BANNED BOOK RECOMMENDATION: “1984” by George Orwell

In honor of Banned Books Week, I’ve decided to post a banned book recommendation each day. I will use only books I’ve read from the American Library Association’s list of the top 100 Most Banned and Challenged Books of the decade (2010-2019). .

BANNED BOOK RECOMMENDATION: “1984” by George Orwell

1984 (or Nineteen Eighty-Four, depending on which edition you read) by George Orwell has been banned in different countries many times in the decades since its first publication in 1949. The Soviet Union banned the book for forty years, because of its warnings of totalitarianism; yet it’s also been challenged in the United States as being pro-communist (Jacksonville, Florida, 1981). One student had his Kindle edition of the book–along with his notes–removed from his device by Amazon: an ironic situation given the theme of censorship and information suppression throughout the book.

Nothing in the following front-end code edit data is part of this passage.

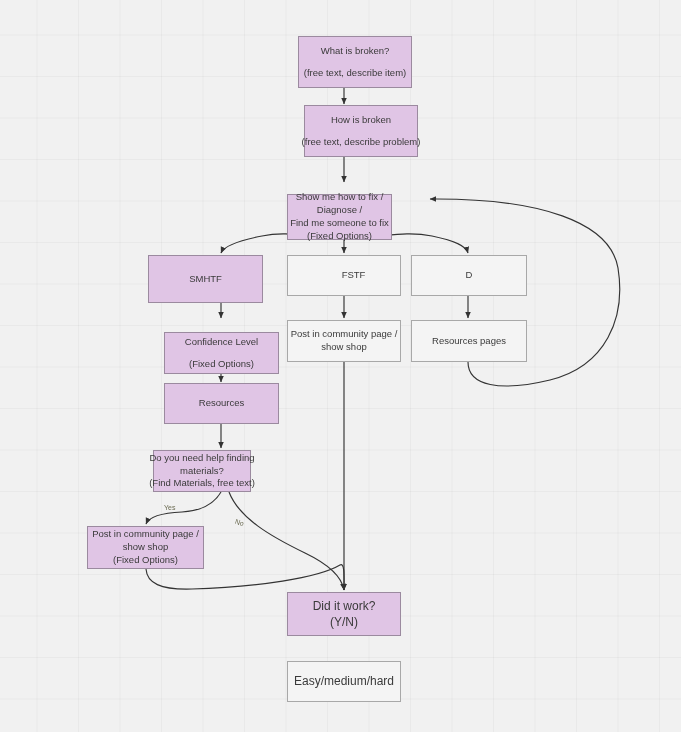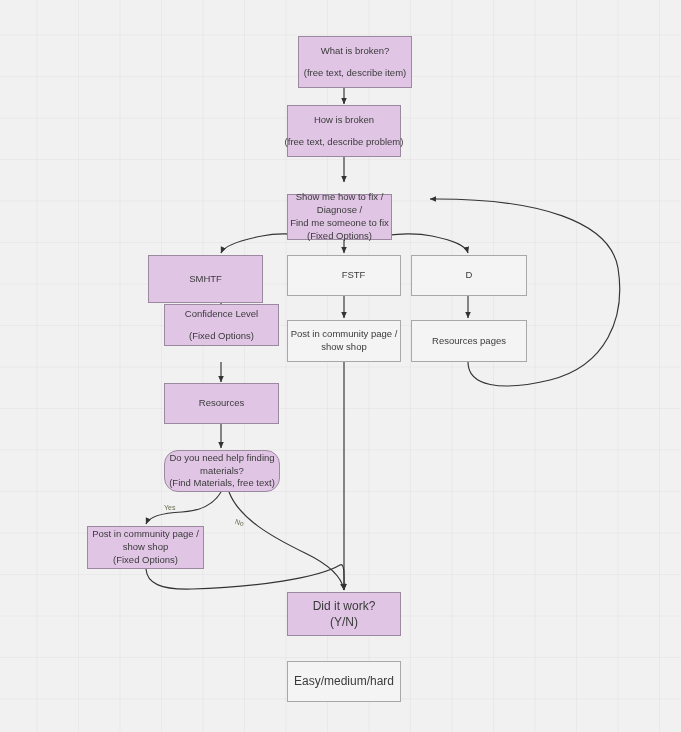--- a/index.html
+++ b/index.html
@@ -106,21 +106,21 @@
       <path d="M468,362 C468,386 500,392 550,380 C606,366 626,318 618,268 C610,222 540,198 430,199"></path>
     </g>
   </svg>
 
   <div class="node purple fs-sm" style="left:287px; top:36px; width:114px; height:52px;margin-left:11px;">
     <span class="line">What is broken?</span>
     <span class="gap"></span>
     <span class="line">(free text, describe item)</span>
   </div>
 
-  <div class="node purple fs-sm" style="left:287px; top:105px; width:114px; height:52px;">
+  <div class="node purple fs-sm" style="left:304px; top:105px; width:114px; height:52px;">
     <span class="line">How is broken</span>
     <span class="gap"></span>
     <span class="line">(free text, describe problem)</span>
   </div>
 
   <div class="node purple fs-sm" style="left:287px; top:194px; width:105px; height:46px;text-align:right;">
     <span class="line">Show me how to fix /</span>
     <span class="line">Diagnose /</span>
     <span class="line">Find me someone to fix</span>
     <span class="line">(Fixed Options)</span>
@@ -131,40 +131,40 @@
   </div>
 
   <div class="node plain fs-sm" style="left:287px; top:255px; width:114px; height:41px;padding-left:24px;">
     <span class="line">FSTF</span>
   </div>
 
   <div class="node plain fs-sm" style="left:411px; top:255px; width:116px; height:41px;">
     <span class="line">D</span>
   </div>
 
-  <div class="node purple fs-sm" style="left:164px; top:304px; width:115px; height:42px;">
+  <div class="node purple fs-sm" style="left:164px; top:332px; width:115px; height:42px;">
     <span class="line">Confidence Level</span>
     <span class="gap"></span>
     <span class="line">(Fixed Options)</span>
   </div>
 
   <div class="node plain fs-sm" style="left:287px; top:320px; width:114px; height:42px;">
     <span class="line">Post in community page /</span>
     <span class="line">show shop</span>
   </div>
 
   <div class="node plain fs-sm" style="left:411px; top:320px; width:116px; height:42px;">
     <span class="line">Resources pages</span>
   </div>
 
   <div class="node purple fs-sm" style="left:164px; top:383px; width:115px; height:41px;">
     <span class="line">Resources</span>
   </div>
 
-  <div class="node purple fs-sm" style="left:164px; top:450px; width:116px; height:42px;border-radius:14px;">
+  <div class="node purple fs-sm" style="left:153px; top:450px; width:98px; height:42px;">
     <span class="line">Do you need help finding</span>
     <span class="line">materials?</span>
     <span class="line">(Find Materials, free text)</span>
   </div>
 
   <div class="node purple fs-sm" style="left:87px; top:526px; width:117px; height:43px;">
     <span class="line">Post in community page /</span>
     <span class="line">show shop</span>
     <span class="line">(Fixed Options)</span>
   </div>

Besides its political warnings, the book does contain some sexuality, along with violence and other plot elements that usually offend people and get a book challenged and/or banned. Orwell, a democratic socialist, claimed he wrote the book as a warning of the potential excesses of socialism. 

The book follows the life of Winston Smith, a resident of Oceania who works at the Ministry of Truth–the government department in charge of censoring the news, as well as editing fiction, creating government approved music, revising history, and paring down the English language (Newspeak) so that citizens are incapable of “thought crimes.” Other government departments include the Ministry of Plenty (in charge of rationing) and the Ministry of Love (in charge of political prisoners and torture). 

The face of the Party is Big Brother, a strong mustachioed man of indeterminate age, a surrogate for the fractured family bonds that the totalitarian government destroys. Parents fear their children will report them for unorthodox behavior. Women and men have sex purely for procreation, with no joy allowed; it’s merely “duty to the Party” to produce a new generation. And everywhere there is surveillance. Danger behind every stray thought that is not party approved.

Winston rebels quietly at first by keeping a journal in a corner of his tiny flat where the cameras cannot see what he is doing. Later, his rebellions expand: he has a secret love affair, he rents another flat, he buys an object of beauty from the past, and he holds a hatred of Big Brother deep within his heart. Eventually he and his lover confide in a coworker  O’Brien, in the hopes of joining a resistance to overthrow Big Brother–with tragic results.

1984 is not a happy book. It’s a profoundly disturbing read. The sexuality that it contains, however, is more political than anything else. An encounter with a prostitute shows the depths to which the Party has poisoned natural human sexuality. When Winston begins his love affair, the simple act of her removing her clothes and throwing them off becomes a political statement in itself. Their act of having sex for the sheer joy of it IS rebellion. And it’s beautiful. This is a terrible, heart-breaking, and disturbing story, and it also has one of the most tragically beautiful love stories ever written, the type of romance to make Romeo and Juliet weep with envy. 

The violence of the book is also vital to the plot. Fear of the Party, obedience to the Party, is not enough. The Party, in the form of Big Brother, demands nothing less than absolute love and devotion. So those unfortunates guilty of “thought crime” are ultimately sent to the Ministry of Love to be tortured until they are brain-washed into total love and devotion to Big Brother. 

So yes, the book has violence and sex and politically charged themes. Many of the terms from the novel have saturated our culture: Big Brother is watching, thought-crime, and double-think–to name a few. And it will make you think. It will make you question authority and possibly your own assumptions. It’s an amazing read. One you aren’t likely to forget.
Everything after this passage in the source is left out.